Di sisi belanja, KUA-PPAS 2027 memproyeksikan anggaran lebih dari Rp5,7 triliun. Selisih antara pendapatan dan belanja tersebut akan ditutup melalui pembiayaan neto yang bersumber dari Sisa Lebih Perhitungan Anggaran (SILPA) sebesar Rp350 miliar.
“Anggaran pendapatan 2027 sebesar Rp5,3 triliun lebih, sedangkan belanja kita sekitar Rp5,7 triliun lebih. Defisit ini ditutupi dari pembiayaan neto SILPA sebesar Rp350 miliar, sehingga posisi anggaran menjadi berimbang,” katanya.
Menurut Arton, besarnya kebutuhan belanja daerah tidak terlepas dari tantangan pembangunan Kalteng yang masih cukup kompleks. Salah satu pekerjaan besar yang membutuhkan dukungan anggaran adalah pembangunan infrastruktur jalan.
Sejumlah ruas jalan daerah, kata dia, masih dalam kondisi tanah, rusak, atau belum mendapatkan pengerasan dan pengaspalan. Kondisi tersebut membuat kebutuhan belanja modal tetap tinggi, sementara kemampuan pendapatan daerah belum sepenuhnya mampu membiayainya.
Arton mengatakan keterbatasan Pendapatan Asli Daerah (PAD) menjadi salah satu persoalan dalam memperluas ruang fiskal Kalteng. Sebagian besar PAD masih terserap untuk kebutuhan belanja pegawai sehingga ruang untuk membiayai pembangunan fisik secara mandiri menjadi terbatas.
“Porsi Pendapatan Asli Daerah (PAD) Kalimantan Tengah saat ini masih sangat terbatas dan sebagian besar habis dialokasikan untuk belanja pegawai, sehingga tidak cukup untuk membiayai pembangunan fisik atau belanja modal secara mandiri,” ujarnya.
Karena itu, DPRD Kalteng meminta pemerintah pusat memperkuat dukungan fiskal melalui dana transfer ke daerah. Arton menyebut Dana Bagi Hasil (DBH) dan Dana Alokasi Khusus (DAK) menjadi instrumen penting untuk membantu daerah membiayai pembangunan.
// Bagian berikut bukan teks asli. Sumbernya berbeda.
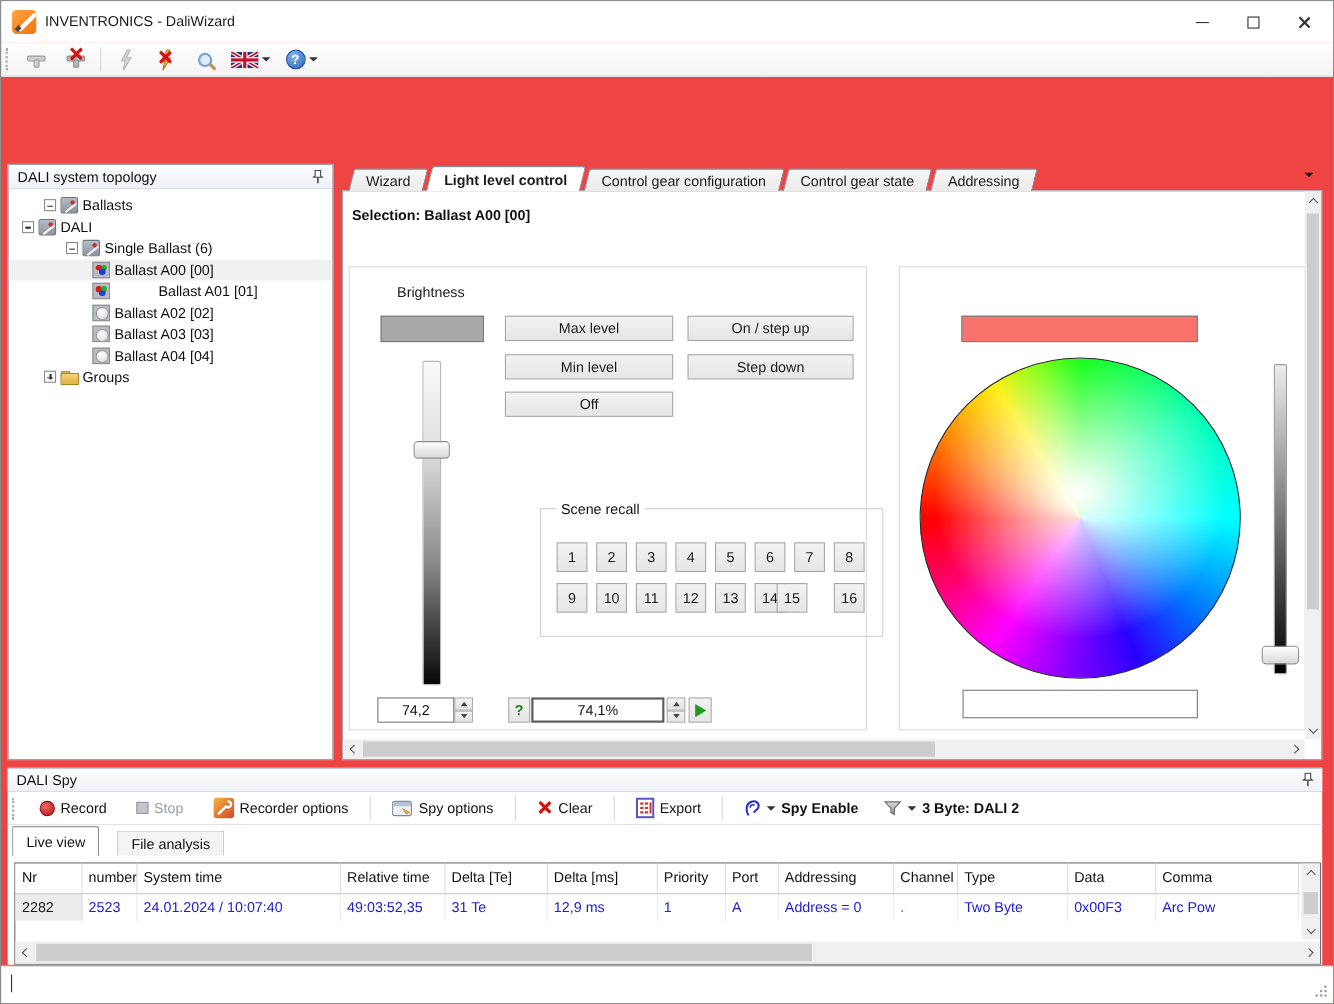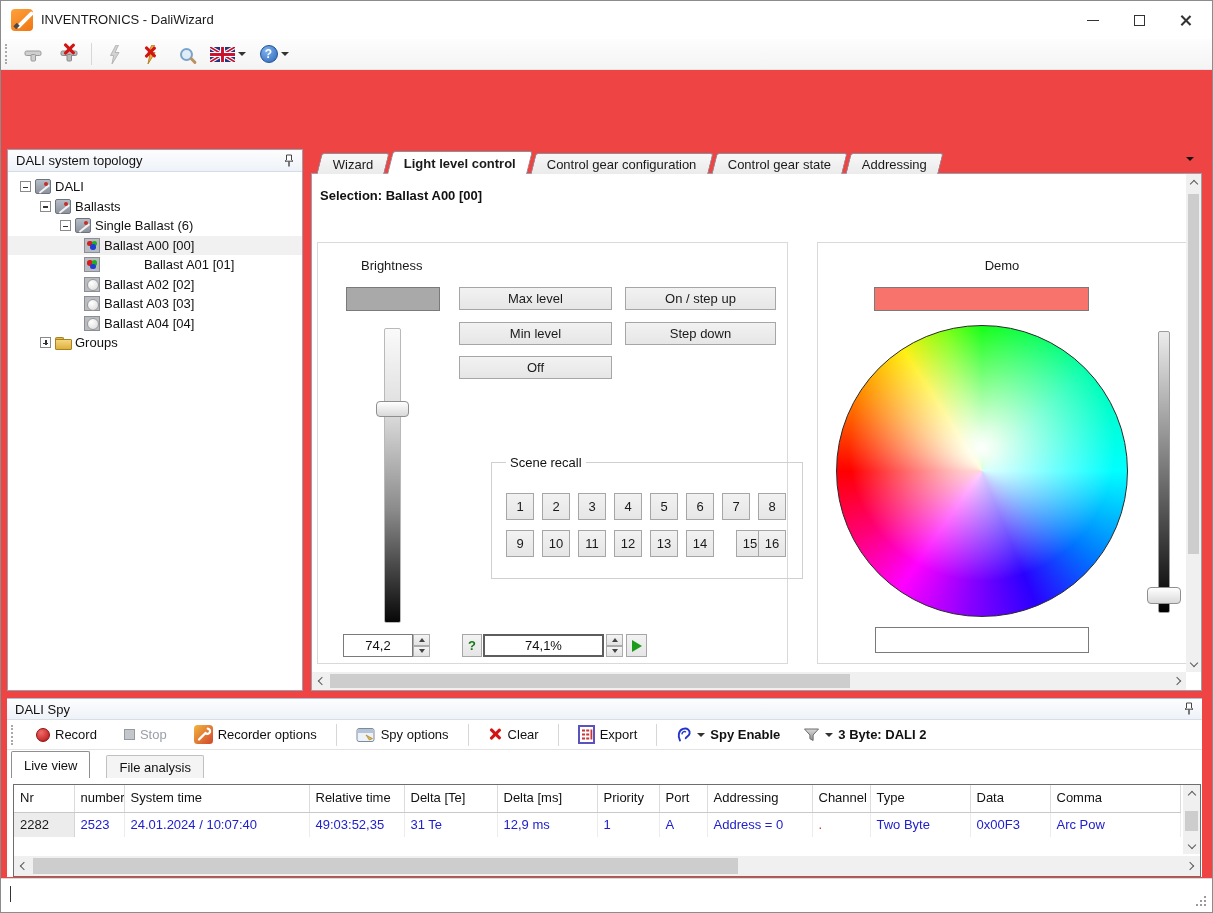"DALI" div.trow { order: before "Ballasts" -> after "Ballasts" }
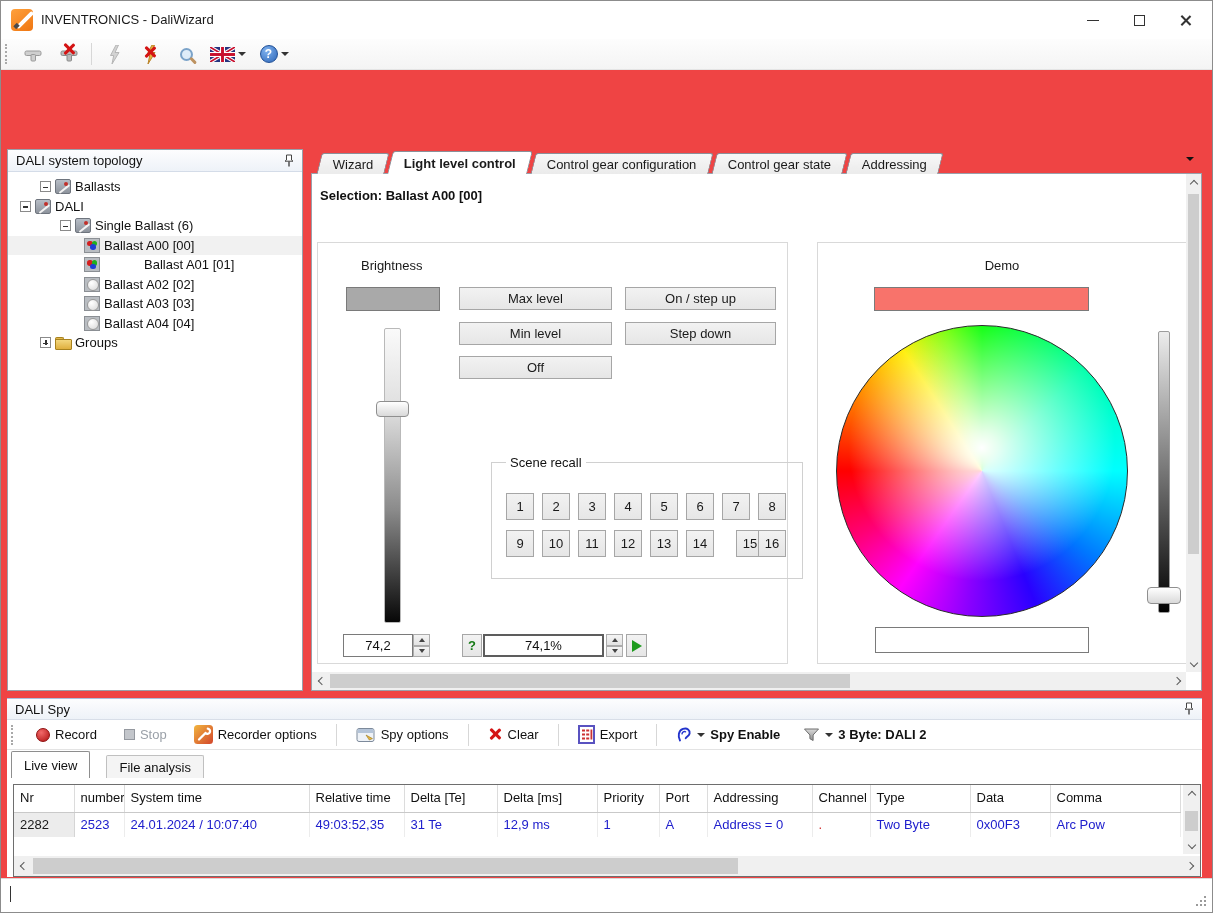"Demo" span.lbl { html: <span>Demo</span> -> none }
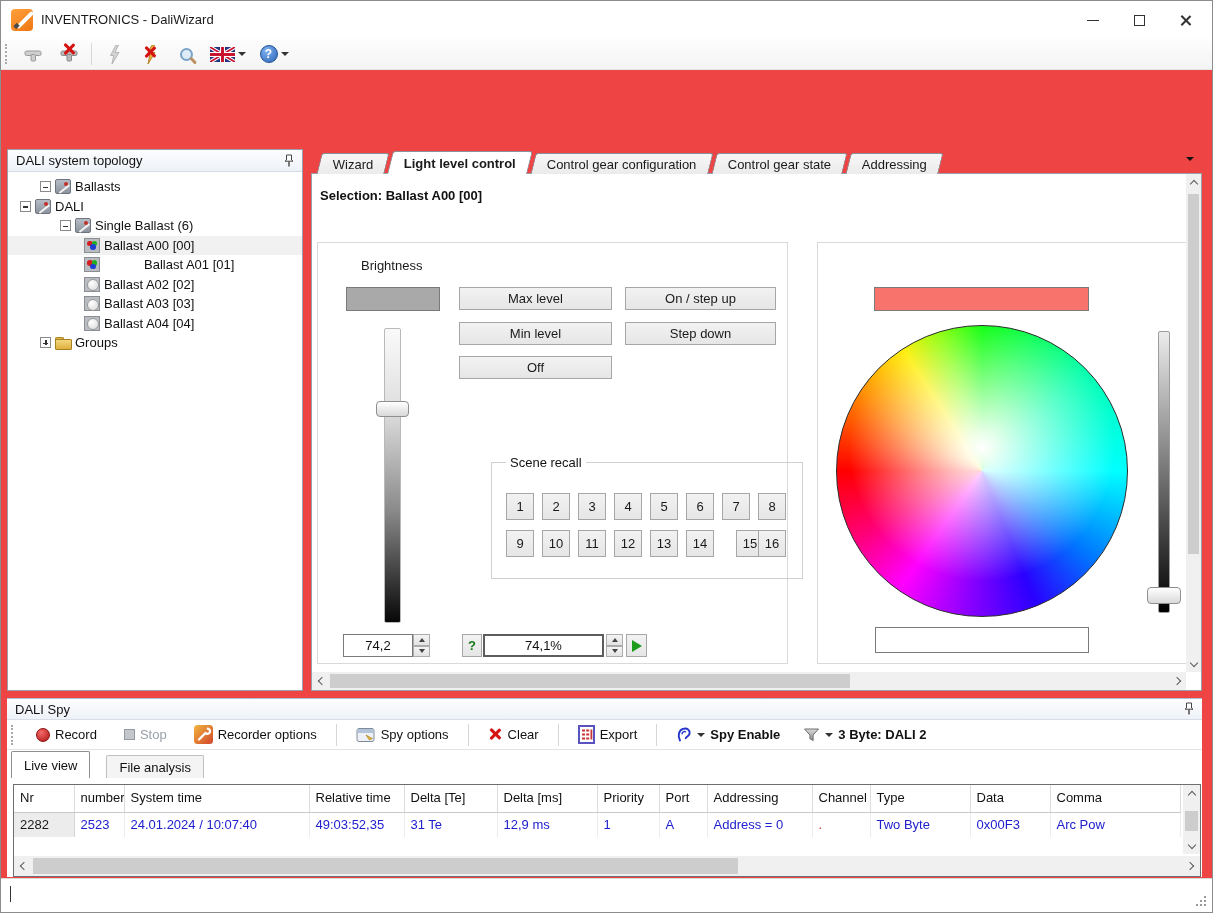"15" div.btn { left: 244px -> 214px }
Menurut dia, posisi Kalteng sebagai daerah penghasil sumber daya alam semestinya menjadi pertimbangan dalam menentukan besaran dana transfer. Pembangunan daerah penghasil, kata Arton, membutuhkan dukungan fiskal yang sebanding dengan beban dan kontribusi daerah tersebut.
“Kalteng ini daerah penghasil, tetapi dukungan dari pusat masih belum seimbang. Total dana transfer yang kurang dibayarkan pusat ke daerah kita itu mencapai lebih dari Rp1 triliun. Kami berharap pada 2027 kekurangan transfer tersebut bisa segera diselesaikan,” ungkapnya.
Arton berharap persoalan kekurangan transfer tersebut dapat segera dituntaskan agar pemerintah provinsi memiliki ruang fiskal yang lebih luas. Dengan tambahan dukungan anggaran, pembangunan infrastruktur dan pelayanan publik di Kalteng diharapkan dapat berjalan lebih optimal.
Menurutnya, KUA-PPAS 2027 bukan hanya soal menyusun angka pendapatan dan belanja, tetapi juga menentukan seberapa besar kemampuan daerah menjawab kebutuhan pembangunan. Karena itu, dukungan pemerintah pusat tetap menjadi bagian penting dalam menjaga kesinambungan pembangunan Kalteng.